WORK TO BE COMPLETED. Scan the data below for the string "requirements". Show every line where it turns up.

DATA LISTING.
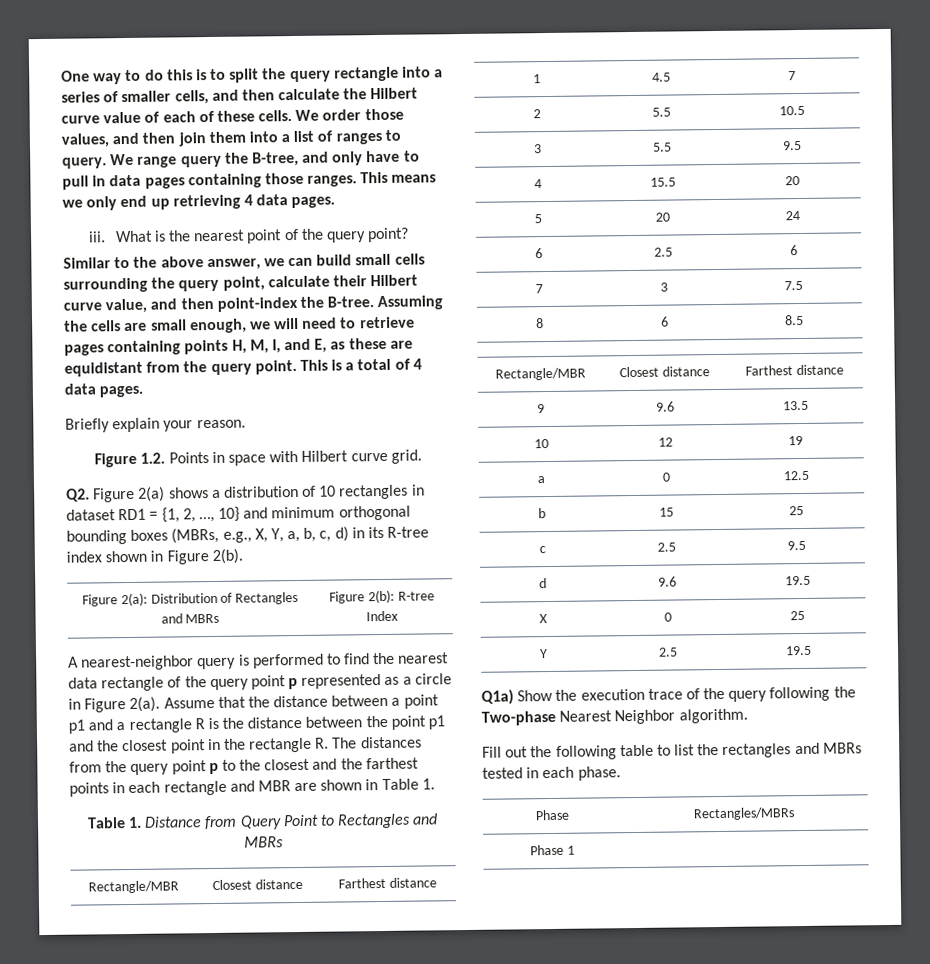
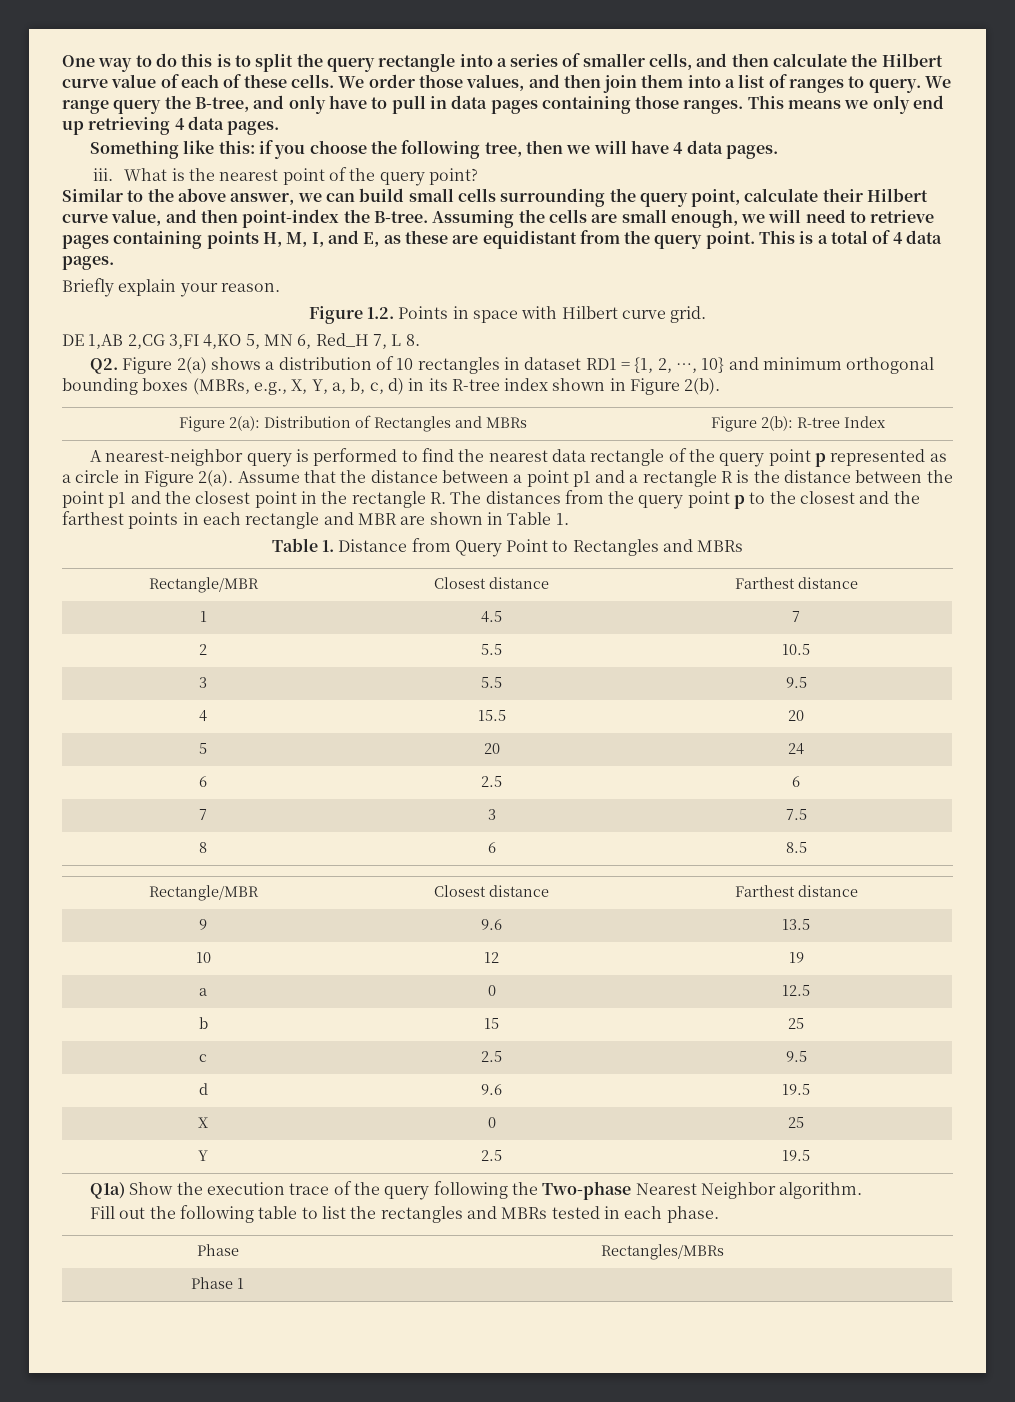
+ Something like this: if you choose the following tree, then we will have 4 data pages.
+ DE 1,AB 2,CG 3,FI 4,KO 5, MN 6, Red_H 7, L 8.

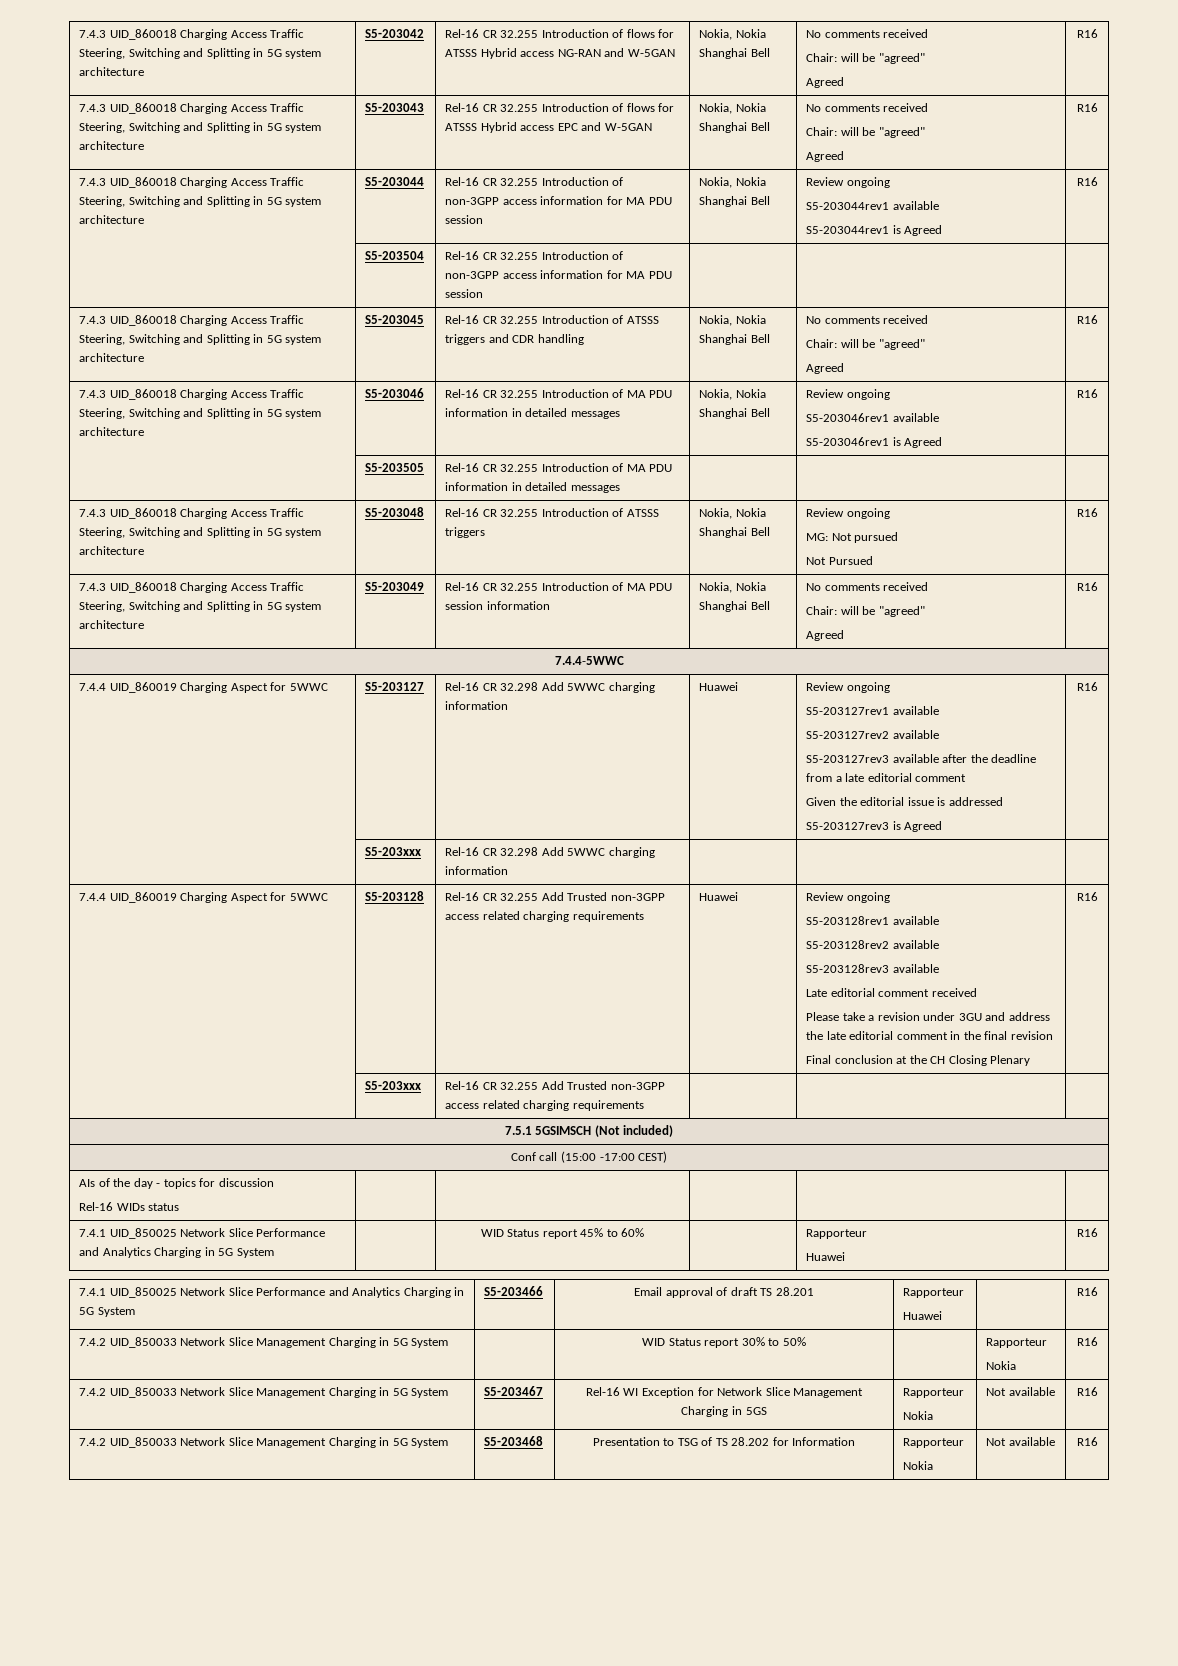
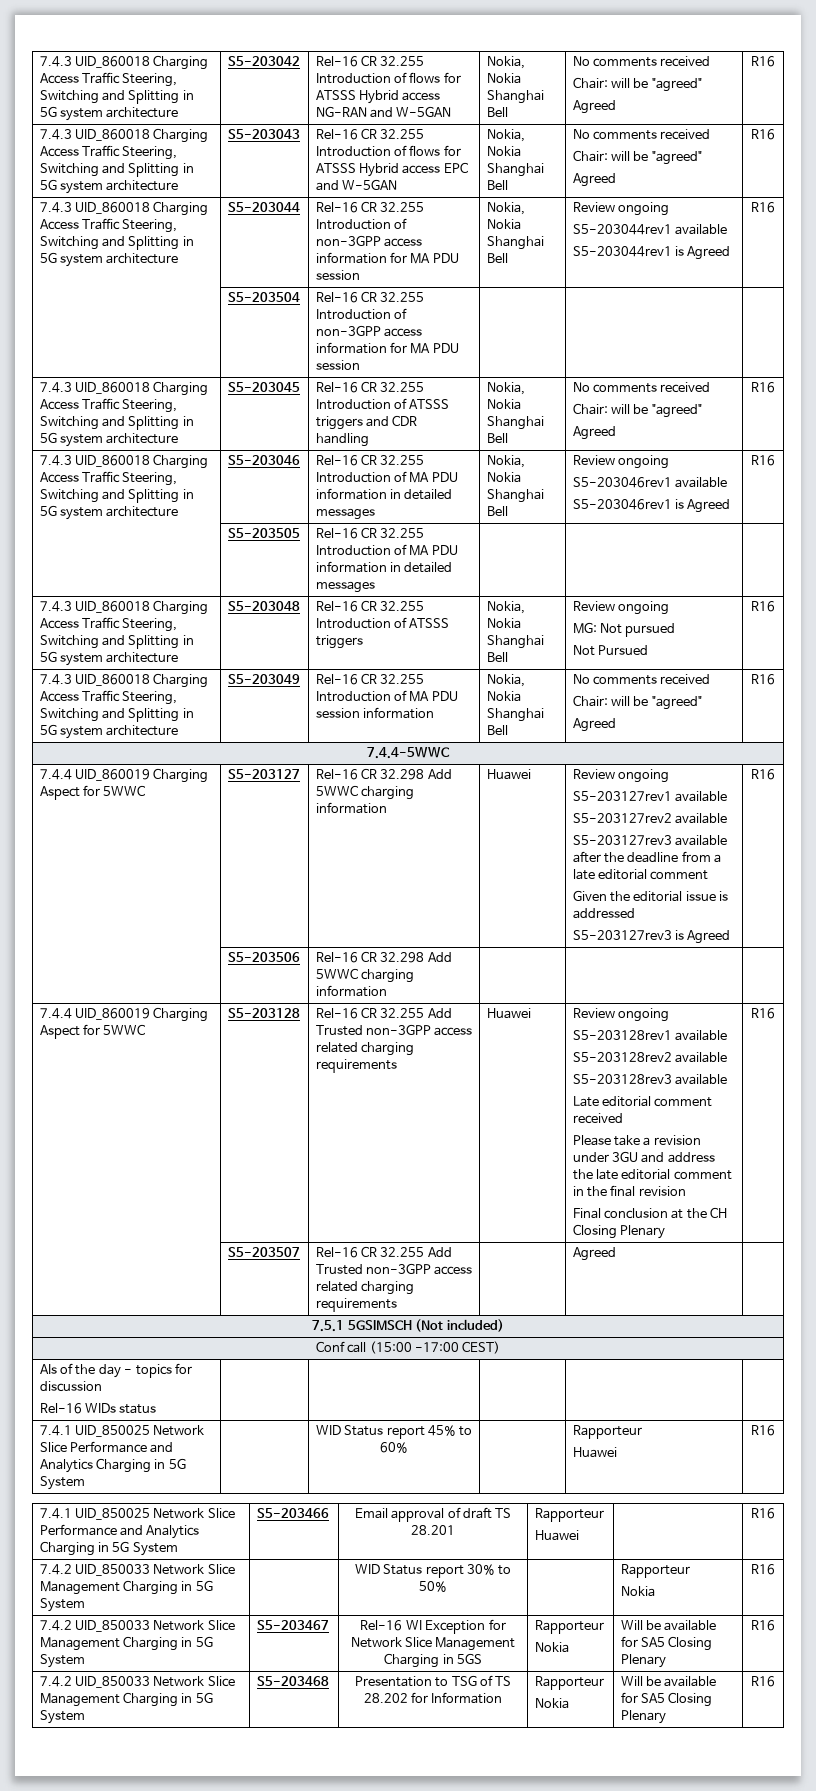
- | S5-203xxx | Rel-16 CR 32.298 Add 5WWC charging information | | |
+ | S5-203506 | Rel-16 CR 32.298 Add 5WWC charging information | | |
- | S5-203xxx | Rel-16 CR 32.255 Add Trusted non-3GPP access related charging requirements | | |
+ | S5-203507 | Rel-16 CR 32.255 Add Trusted non-3GPP access related charging requirements | | Agreed |
  7.4.2 UID_850033 Network Slice Management Charging in 5G System | S5-203467 | Rel-16 WI Exception for Network Slice Management Charging in 5GS | Rapporteur
- Nokia | Not available | R16
+ Nokia | Will be available for SA5 Closing Plenary | R16
  7.4.2 UID_850033 Network Slice Management Charging in 5G System | S5-203468 | Presentation to TSG of TS 28.202 for Information | Rapporteur
- Nokia | Not available | R16
+ Nokia | Will be available for SA5 Closing Plenary | R16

TASK OUTPUT.
- | S5-203xxx | Rel-16 CR 32.255 Add Trusted non-3GPP access related charging requirements | | |
+ | S5-203507 | Rel-16 CR 32.255 Add Trusted non-3GPP access related charging requirements | | Agreed |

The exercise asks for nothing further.